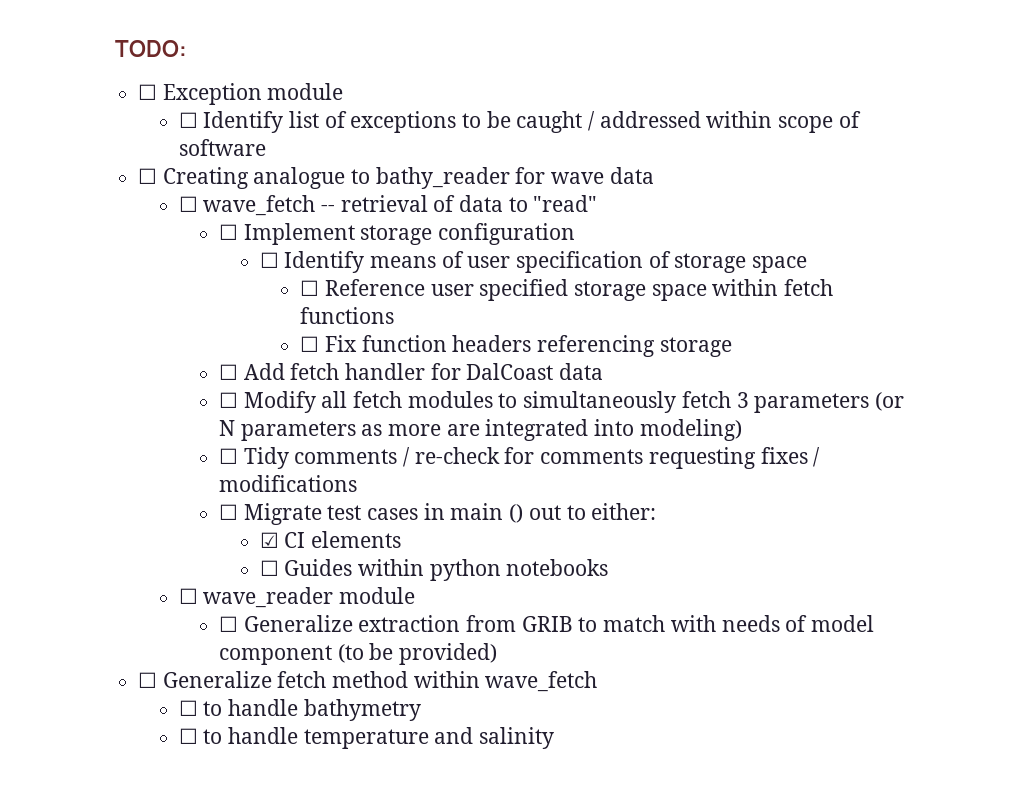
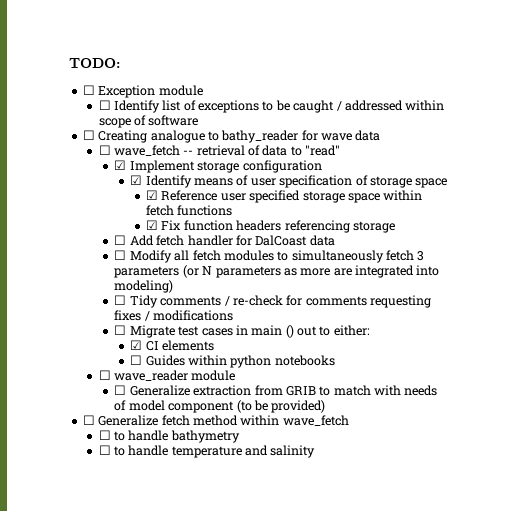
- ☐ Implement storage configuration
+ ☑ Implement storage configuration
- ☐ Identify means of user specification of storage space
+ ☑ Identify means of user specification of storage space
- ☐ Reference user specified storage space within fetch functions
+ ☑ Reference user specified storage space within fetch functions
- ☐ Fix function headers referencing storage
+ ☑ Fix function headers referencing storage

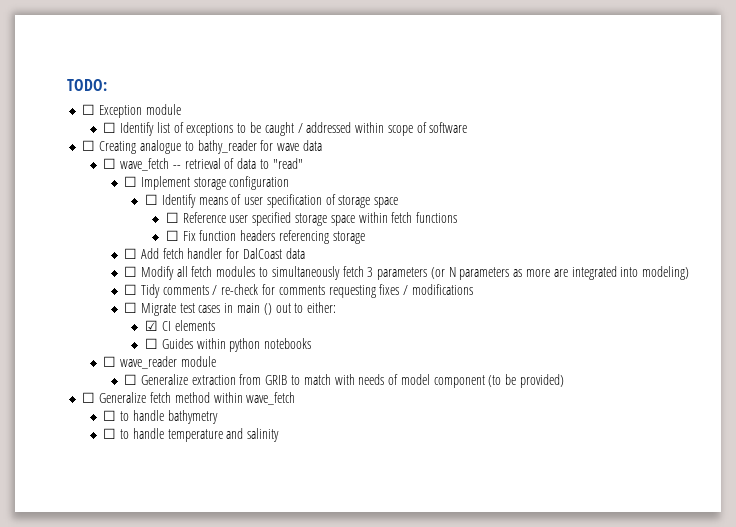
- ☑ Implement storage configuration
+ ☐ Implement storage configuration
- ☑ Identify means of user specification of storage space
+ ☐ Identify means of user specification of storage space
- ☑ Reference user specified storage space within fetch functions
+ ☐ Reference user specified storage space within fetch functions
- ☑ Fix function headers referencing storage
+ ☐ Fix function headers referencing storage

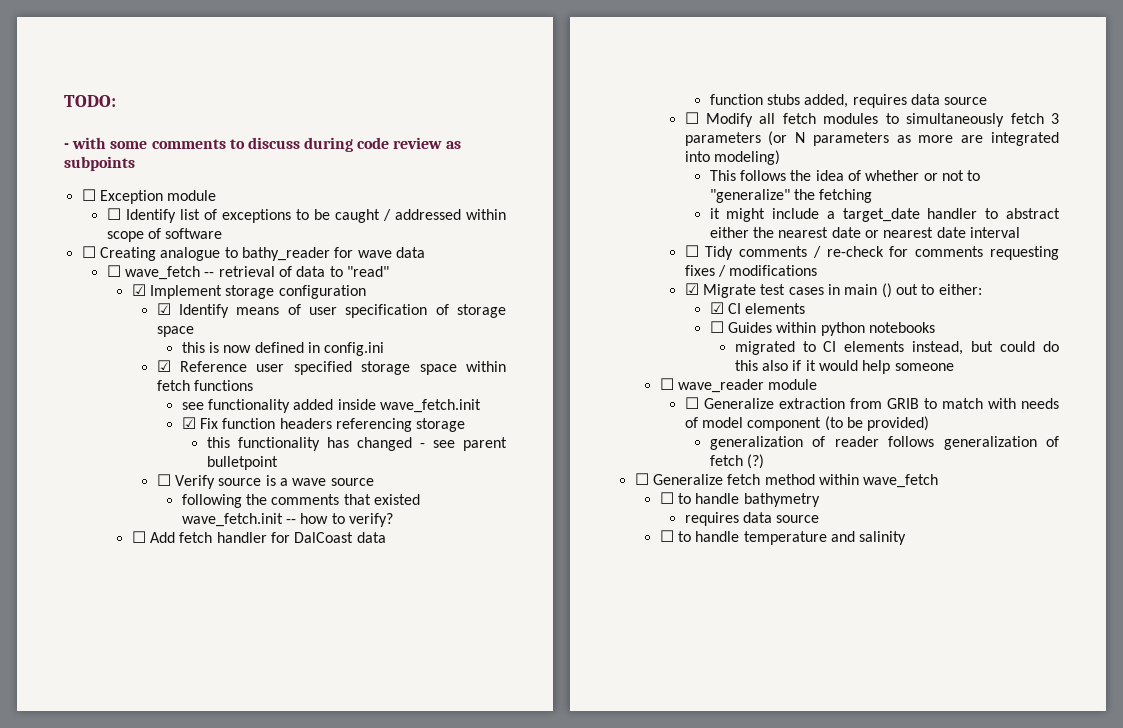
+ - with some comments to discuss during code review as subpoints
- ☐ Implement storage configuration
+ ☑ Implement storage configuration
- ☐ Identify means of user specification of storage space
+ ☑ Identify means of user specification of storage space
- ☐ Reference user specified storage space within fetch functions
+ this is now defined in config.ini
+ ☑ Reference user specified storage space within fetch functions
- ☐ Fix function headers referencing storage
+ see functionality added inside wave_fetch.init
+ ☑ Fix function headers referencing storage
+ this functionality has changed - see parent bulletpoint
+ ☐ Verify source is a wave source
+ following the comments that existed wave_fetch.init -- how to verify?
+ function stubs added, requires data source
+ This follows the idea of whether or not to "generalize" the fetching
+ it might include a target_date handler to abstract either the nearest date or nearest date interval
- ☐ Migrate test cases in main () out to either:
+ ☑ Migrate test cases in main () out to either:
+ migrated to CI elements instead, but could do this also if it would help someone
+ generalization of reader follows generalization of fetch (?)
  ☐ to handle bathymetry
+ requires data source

═══

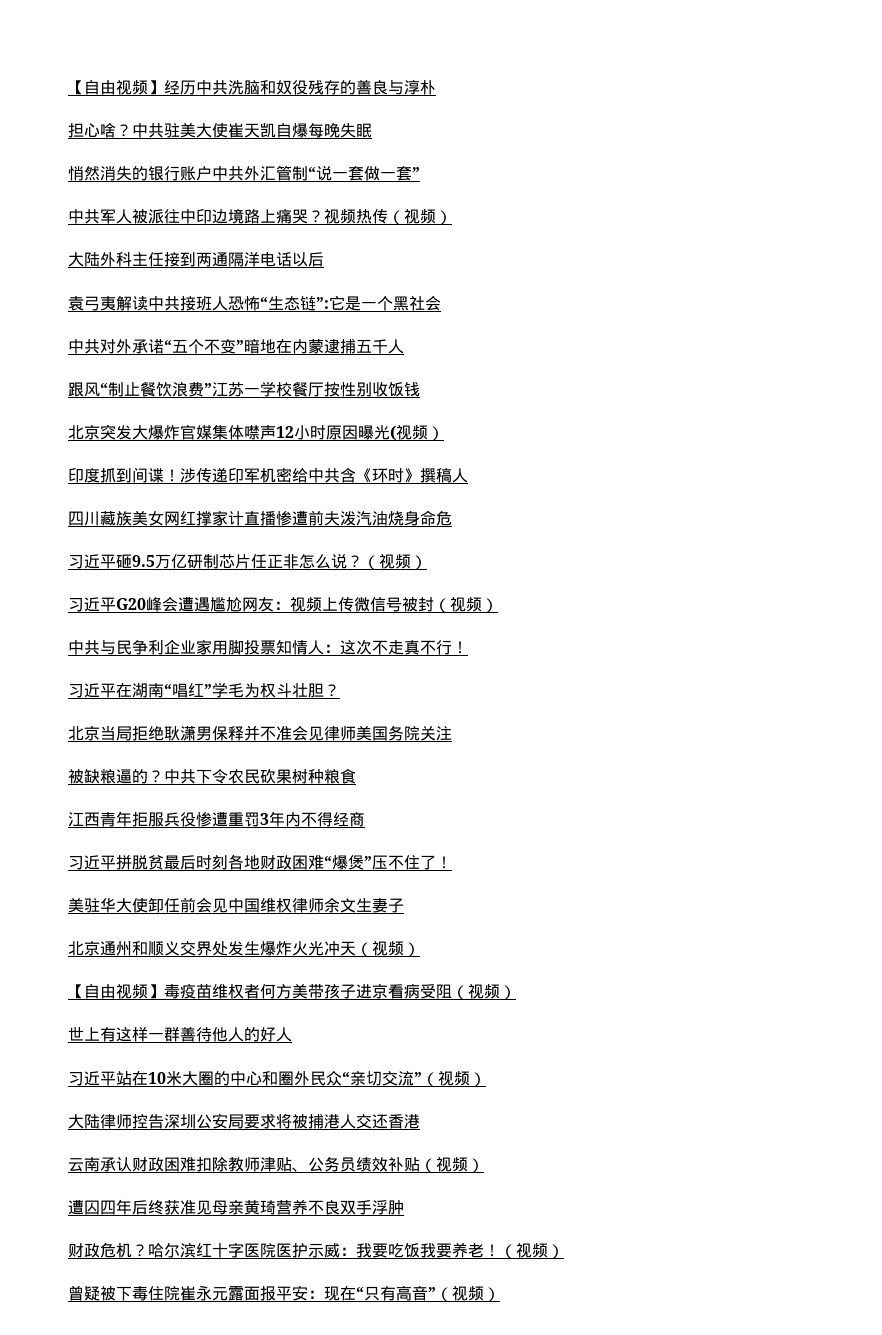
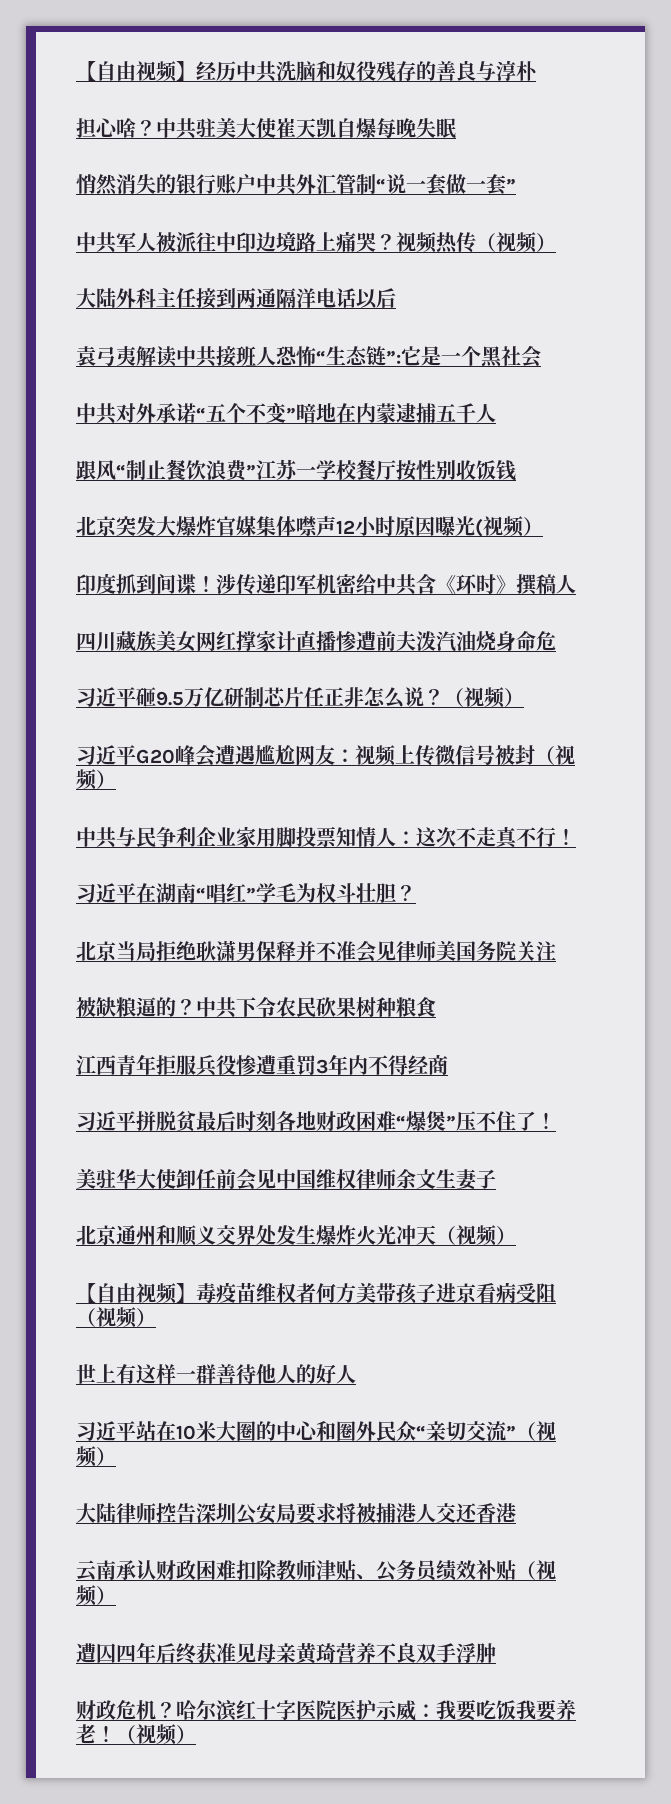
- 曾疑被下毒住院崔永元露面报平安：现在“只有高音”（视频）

═══

> INSTRUCTIONS FOR THE TASK: Keeping every character as it is, restate the lines above that run from the line with "see parent bulletpoint" through the line with "This follows the", both included, and nothing else.

> REPLY:
+ this functionality has changed - see parent bulletpoint
+ ☐ Verify source is a wave source
+ following the comments that existed wave_fetch.init -- how to verify?
+ function stubs added, requires data source
+ This follows the idea of whether or not to "generalize" the fetching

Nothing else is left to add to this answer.